There might be something in the water at California’s Camp Pendleton, and it’s not a good thing.

Bacteria commonly found in sewage and feces was found in the Marine base’s drinking water last month, leading USMC officials to submit a warning earlier this week.

A routine water supply inspection in April led to a base-wide notification being posted by the installation housing office earlier this week, informing residents that coliform bacteria was found in the drinking water.

“Although this is not an emergency, as consumers, you have a right to know what you should do, what happened and what we did to correct this situation,” says the notice from Pendleton’s Water Resources Division and Environmental Security Department.

Despite the water being deemed safe and boiling unnecessary, the report said that “6.1 percent showed the presence of total coliform bacteria. The standard is that no more than 5 percent of the total number of samples collected per month [be contaminated].”

Camp Pendleton spokesman Captain Luke Weaver told Military.com that bad testing may have resulted in false positives.

“Our assessment found that the coliform bacteria detections may have been due to aging sample point infrastructure and improper disinfection of the infrastructure prior to sampling (as opposed to actual coliform bacteria contamination within the water distribution system),” he said in an email. “We believe this because all follow-up sampling was negative for coliforms and other bacteria.”

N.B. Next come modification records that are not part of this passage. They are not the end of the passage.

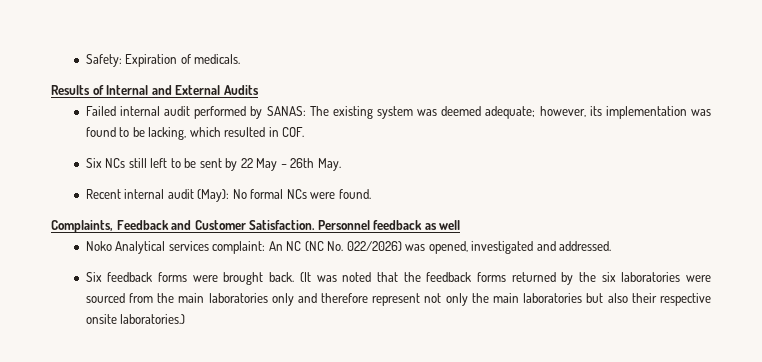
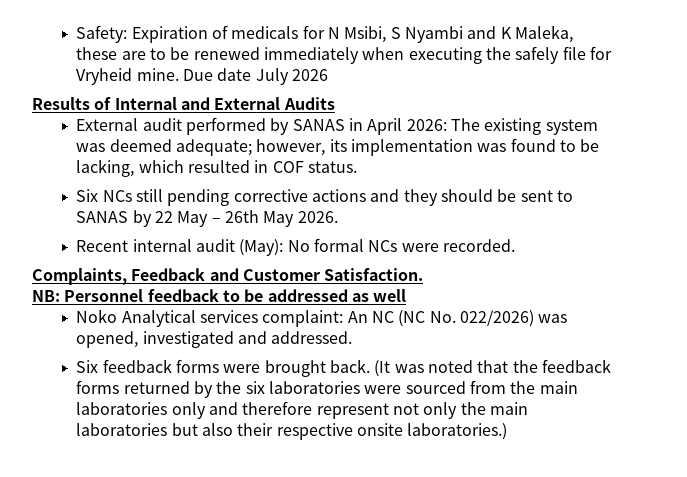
- Safety: Expiration of medicals.
+ Safety: Expiration of medicals for N Msibi, S Nyambi and K Maleka, these are to be renewed immediately when executing the safely file for Vryheid mine. Due date July 2026
- Failed internal audit performed by SANAS: The existing system was deemed adequate; however, its implementation was found to be lacking, which resulted in COF.
+ External audit performed by SANAS in April 2026: The existing system was deemed adequate; however, its implementation was found to be lacking, which resulted in COF status.
- Six NCs still left to be sent by 22 May – 26th May.
+ Six NCs still pending corrective actions and they should be sent to SANAS by 22 May – 26th May 2026.
- Recent internal audit (May): No formal NCs were found.
+ Recent internal audit (May): No formal NCs were recorded.
- Complaints, Feedback and Customer Satisfaction. Personnel feedback as well
+ Complaints, Feedback and Customer Satisfaction.
+ NB: Personnel feedback to be addressed as well

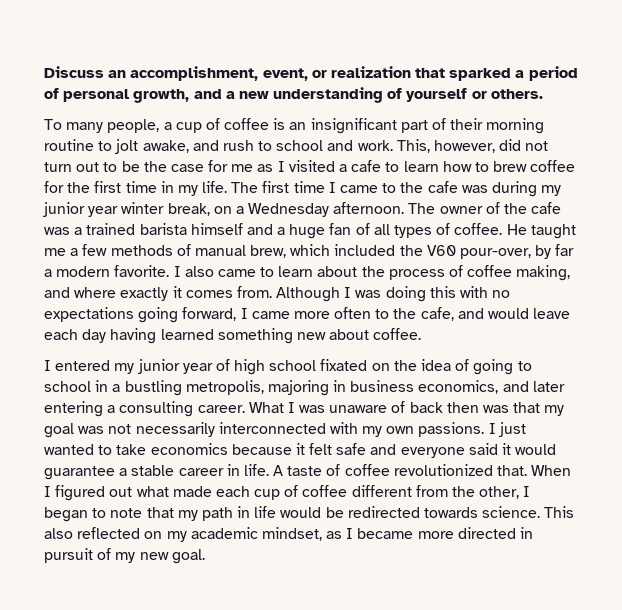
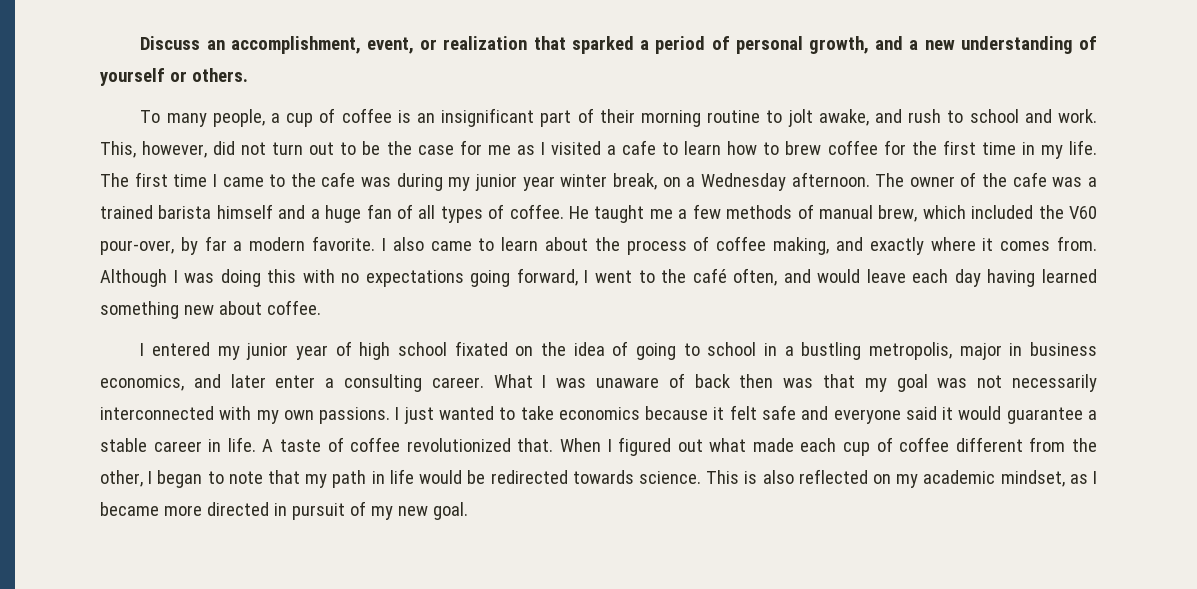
- I also came to learn about the process of coffee making, and where exactly it comes from.
+ I also came to learn about the process of coffee making, and exactly where it comes from.
- Although I was doing this with no expectations going forward, I came more often to the cafe, and would leave each day having learned something new about coffee.
+ Although I was doing this with no expectations going forward, I went to the café often, and would leave each day having learned something new about coffee.
- I entered my junior year of high school fixated on the idea of going to school in a bustling metropolis, majoring in business economics, and later entering a consulting career.
+ I entered my junior year of high school fixated on the idea of going to school in a bustling metropolis, major in business economics, and later enter a consulting career.
- This also reflected on my academic mindset, as I became more directed in pursuit of my new goal.
+ This is also reflected on my academic mindset, as I became more directed in pursuit of my new goal.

The California State Water Resources Control Board’s Drinking Water Division echoed Weaver’s sentiments after subsequent testing came back negative.

“The assessment found that the defects on sampling taps may have been the root cause,” said Wei Chang, acting district engineer for the water board’s Santa Ana district. “The sampling taps will be replaced to eliminate the possibility of sample contamination.”

The contamination fears come amid recent reports of over 126 military bases with contaminated drinking water, mostly by way of firefighting foam and other aviation-related chemicals.